== What needs to be done ==
If a line in the records below contains the word "none", copy it out.
###
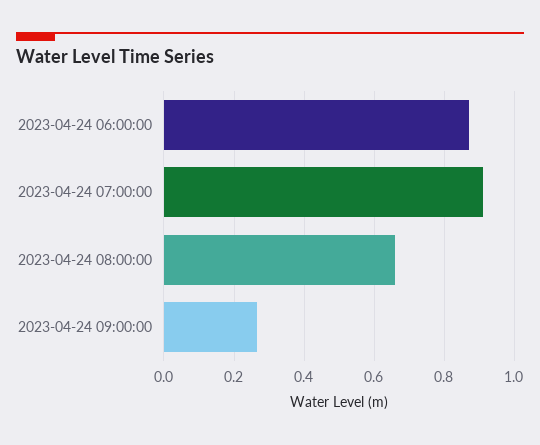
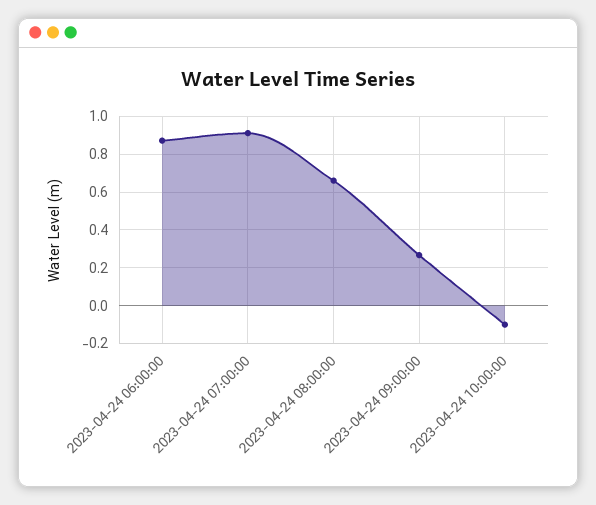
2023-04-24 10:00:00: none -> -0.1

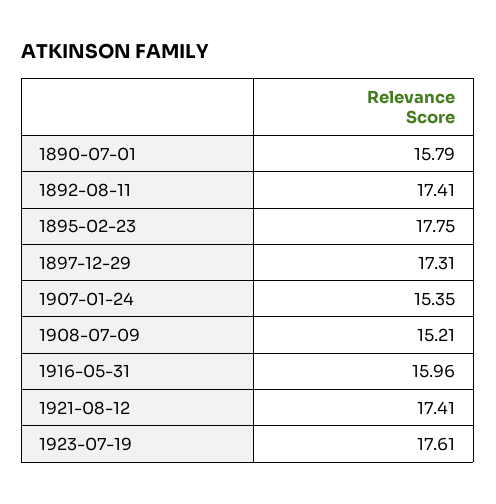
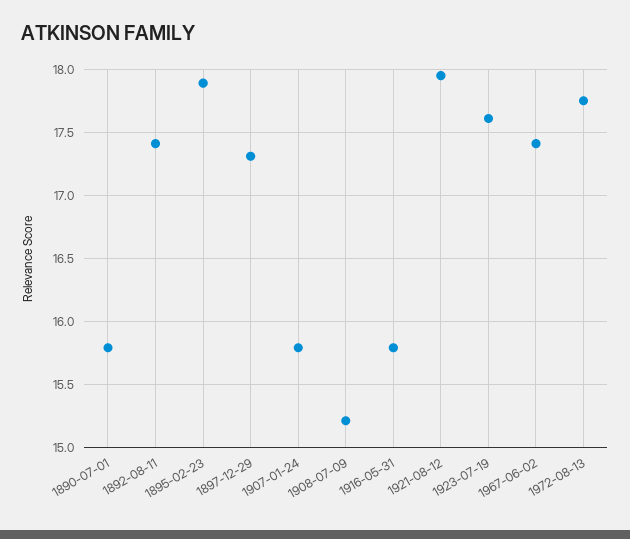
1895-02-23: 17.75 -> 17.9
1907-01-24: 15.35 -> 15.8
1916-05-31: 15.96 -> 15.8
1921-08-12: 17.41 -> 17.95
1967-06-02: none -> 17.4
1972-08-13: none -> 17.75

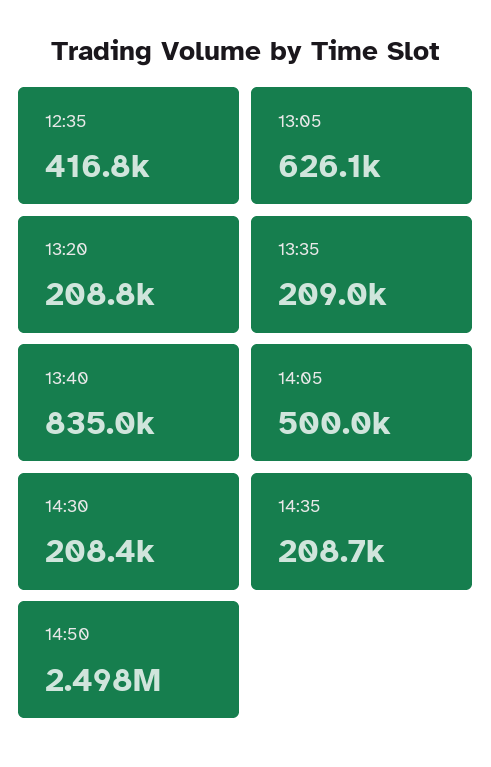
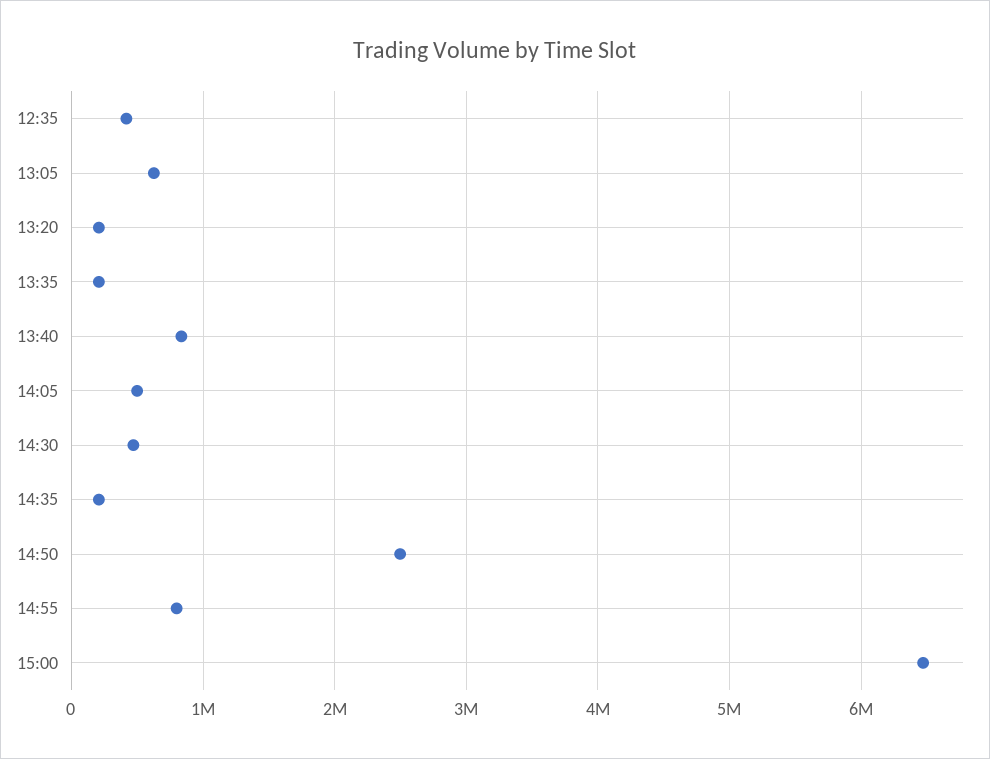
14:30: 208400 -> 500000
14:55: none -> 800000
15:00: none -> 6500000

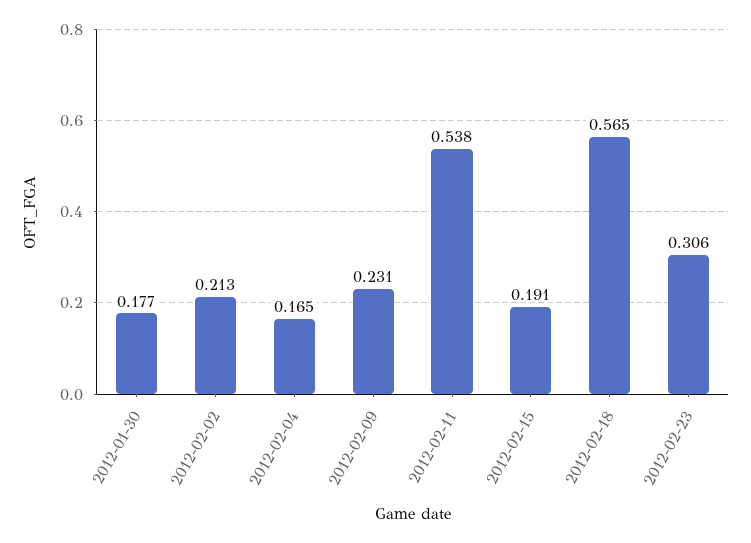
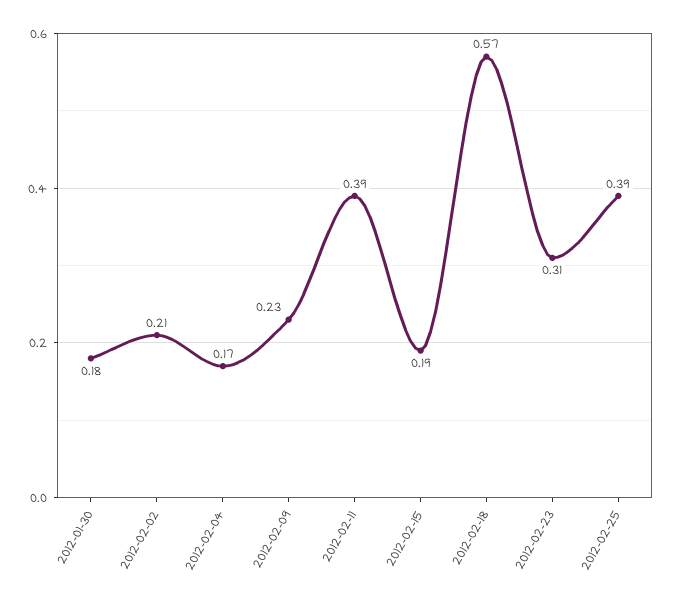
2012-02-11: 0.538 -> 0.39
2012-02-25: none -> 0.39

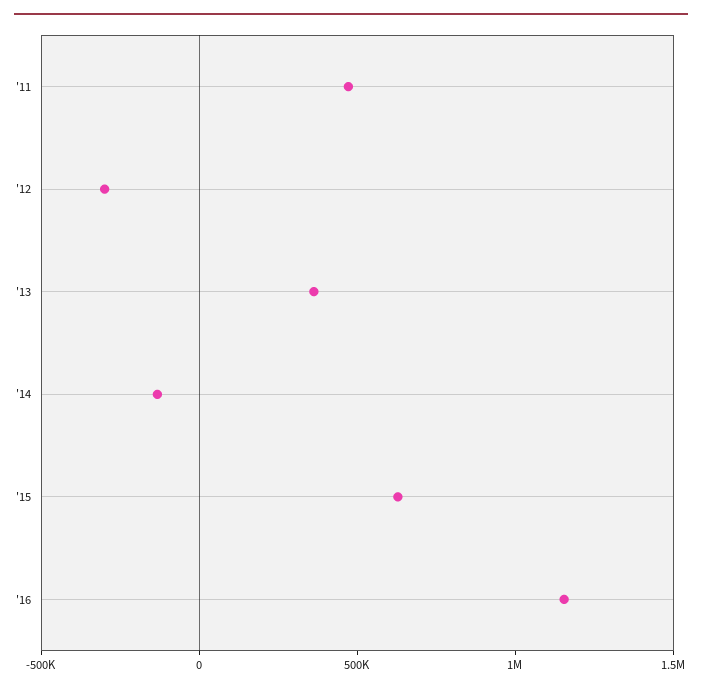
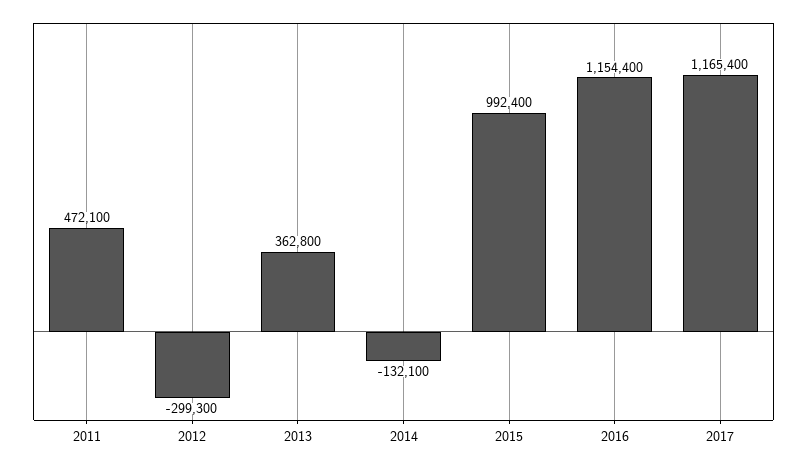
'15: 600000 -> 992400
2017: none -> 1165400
###
== The completed task ==
2023-04-24 10:00:00: none -> -0.1
1967-06-02: none -> 17.4
1972-08-13: none -> 17.75
14:55: none -> 800000
15:00: none -> 6500000
2012-02-25: none -> 0.39
2017: none -> 1165400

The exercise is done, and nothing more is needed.